Nous saisissons chaque occasion pour organiser la lutte ouvrière et populaire, et nous considérons que la promotion et la revendication dans les conditions spéciales des restrictions, avec une intensité plus grande et avec d’autres formes et moyens le jour suivant, est une condition essentielle pour préparer la contre-attaque populaire, cultiver un climat de préparation, de regroupement, de large alliance sociale avec la classe ouvrière en première ligne.

Le coronavirus sera guéri et la pandémie passera, comme d’autres dans le passé, mais le capitalisme est incurable et continuera de tourmenter l’humanité, avec la pauvreté, le chômage, les guerres, la destruction de l’environnement, jusqu’à ce que les peuples décident de venir sur le devant des développements.

De plus en plus de gens dans le monde entier réalisent et crient, que «le capitalisme est le vrai virus».
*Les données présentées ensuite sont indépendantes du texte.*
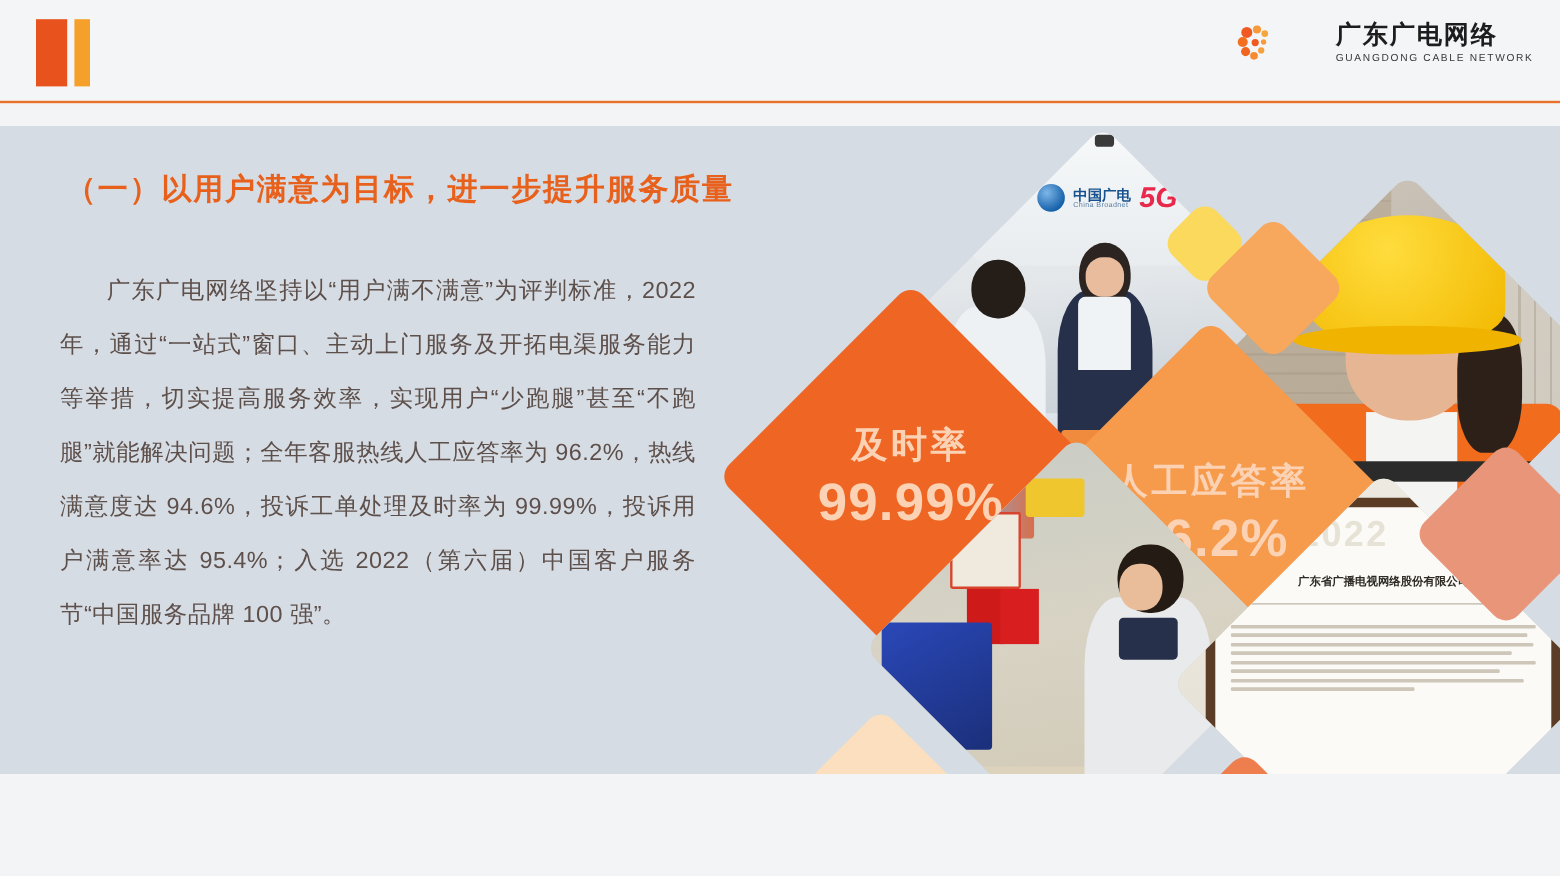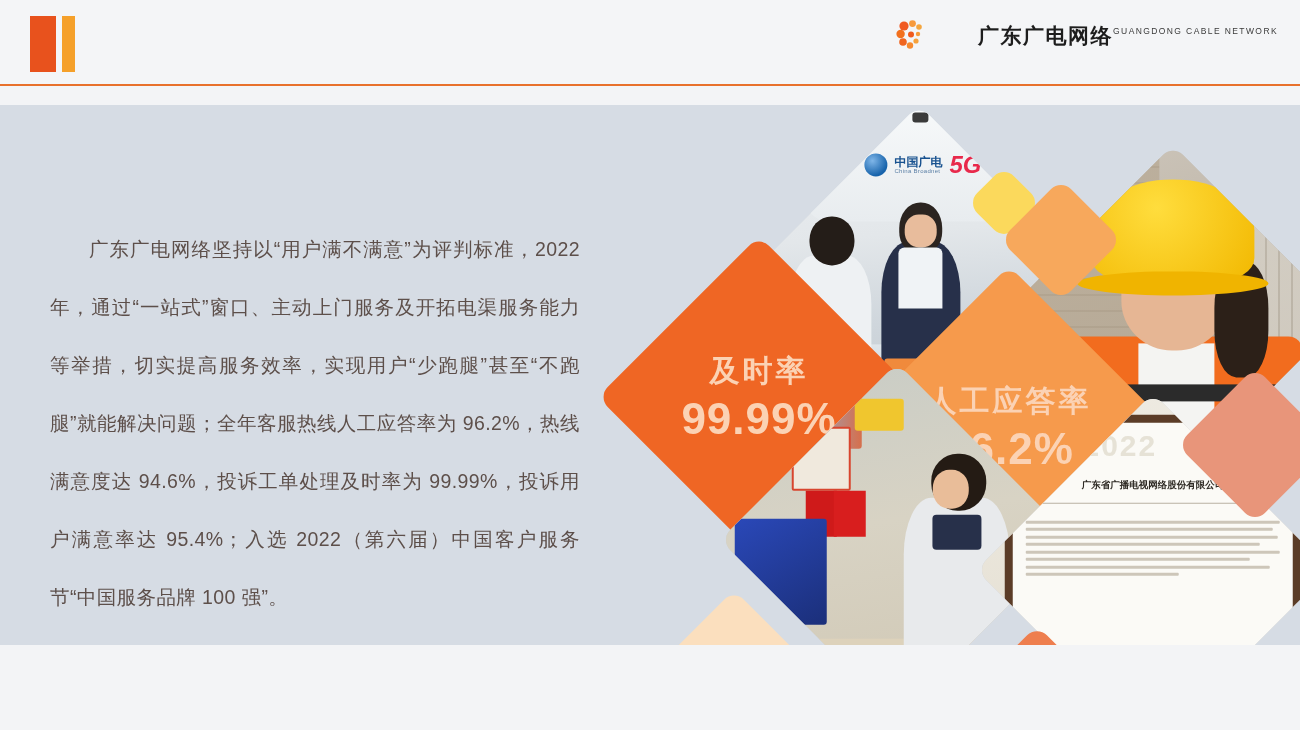--- a/index.html
+++ b/index.html
@@ -30,21 +30,21 @@
   }
   .hdr-rule {
     position: absolute; left: 0; top: 84px; width: 1300px; height: 2px;
     background: #e8712c;
   }
   .logo {
     position: absolute; right: 22px; top: 18px;
     display: flex; align-items: center; gap: 9px;
   }
   .logo-mark { width: 34px; height: 34px; position: relative; flex: none; }
-  .logo-text { display: flex; flex-direction: row; margin-left: 40px; }
+  .logo-text { display: flex; flex-direction: column; margin-left: 40px; }
   .logo-cn {
     font-size: 21px; font-weight: bold; color: #1d1d1d;
     letter-spacing: 1.5px; line-height: 23px;
   }
   .logo-en {
     font-size: 8.5px; color: #3a3a3a; letter-spacing: 1.4px;
     line-height: 12px; margin-top: 1px;
   }
 
   
@@ -54,21 +54,21 @@
   }
 
   
   .sec-heading {
     position: absolute; left: 55px; top: 36px;
     font-size: 25px; font-weight: bold; color: #e8611c;
     letter-spacing: 1.5px; white-space: nowrap;
   }
   .body-copy {
     position: absolute; left: 50px; top: 115px; width: 530px;
-    font-size: 19.5px; line-height: 58px; color: #5d4f4a;
+    font-size: 19.5px; line-height: 45px; color: #5d4f4a;
     text-align: justify; text-indent: 2em; letter-spacing: 0.4px;
   }
 
   
   .collage { position: absolute; left: 600px; top: -80px; width: 700px; height: 720px; }
   .dm {
     position: absolute; transform: rotate(45deg);
     border-radius: 14px; overflow: hidden;
     background: #c9ced6;
   }
@@ -202,20 +202,21 @@
     <div class="logo-text">
       <div class="logo-cn">广东广电网络</div>
       <div class="logo-en">GUANGDONG CABLE NETWORK</div>
     </div>
   </div>
   <div class="hdr-rule"></div>
 </div>
 
 <div class="panel">
 
+  <div class="sec-heading">（一）以用户满意为目标，进一步提升服务质量</div>
   <div class="body-copy">广东广电网络坚持以“用户满不满意”为评判标准，2022 年，通过“一站式”窗口、主动上门服务及开拓电渠服务能力等举措，切实提高服务效率，实现用户“少跑腿”甚至“不跑腿”就能解决问题；全年客服热线人工应答率为 96.2%，热线满意度达 94.6%，投诉工单处理及时率为 99.99%，投诉用户满意率达 95.4%；入选 2022（第六届）中国客户服务节“中国服务品牌 100 强”。</div>
 
   <div class="collage">
 
     <div class="dm" style="left:198px; top:130px; width:242px; height:242px;">
       <div class="dm-inner">
         <div class="scene s1">
           <div class="ceiling"></div>
             <div class="cam"></div>
           <div class="brandlogo">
Le système actuel ne peut être renversé et remplacé que par un système social supérieur, le socialisme-communisme, où la propriété sociale dans les moyens de production avec le pouvoir ouvrier, la planification centrale scientifique pour répondre aux besoins populaires, le contrôle ouvrier dans toutes les organes administratifs et la participation à tous les organes du pouvoir, de bas en haut, peuvent conduire au bien-être du peuple, à la paix et au progrès de l’humanité.

Nous devons être résolument attachés, sans hésitation, à cette tâche. Il faut que nos tactiques et pratiques quotidiennes soient ancrées à cette tâche, en tenant bien sûr toujours compte des conditions spécifiques, de la corrélation des forces, mais sans reculer devant celles-ci, modifiant notre ciblage stratégique.

C’est l’internationalisme, la solidarité et l’activité ouvrières et communistes, qui doivent nous accompagner à chaque étape, comme c’était le cas jusqu’à présent, mais à un rythme plus rapide qui conduira à de petits sauts réalistes dans le présent, mais qui prépareront le grand saut à l’avenir, pour les peuples de nos pays, pour toute l’Europe, pour le monde entier.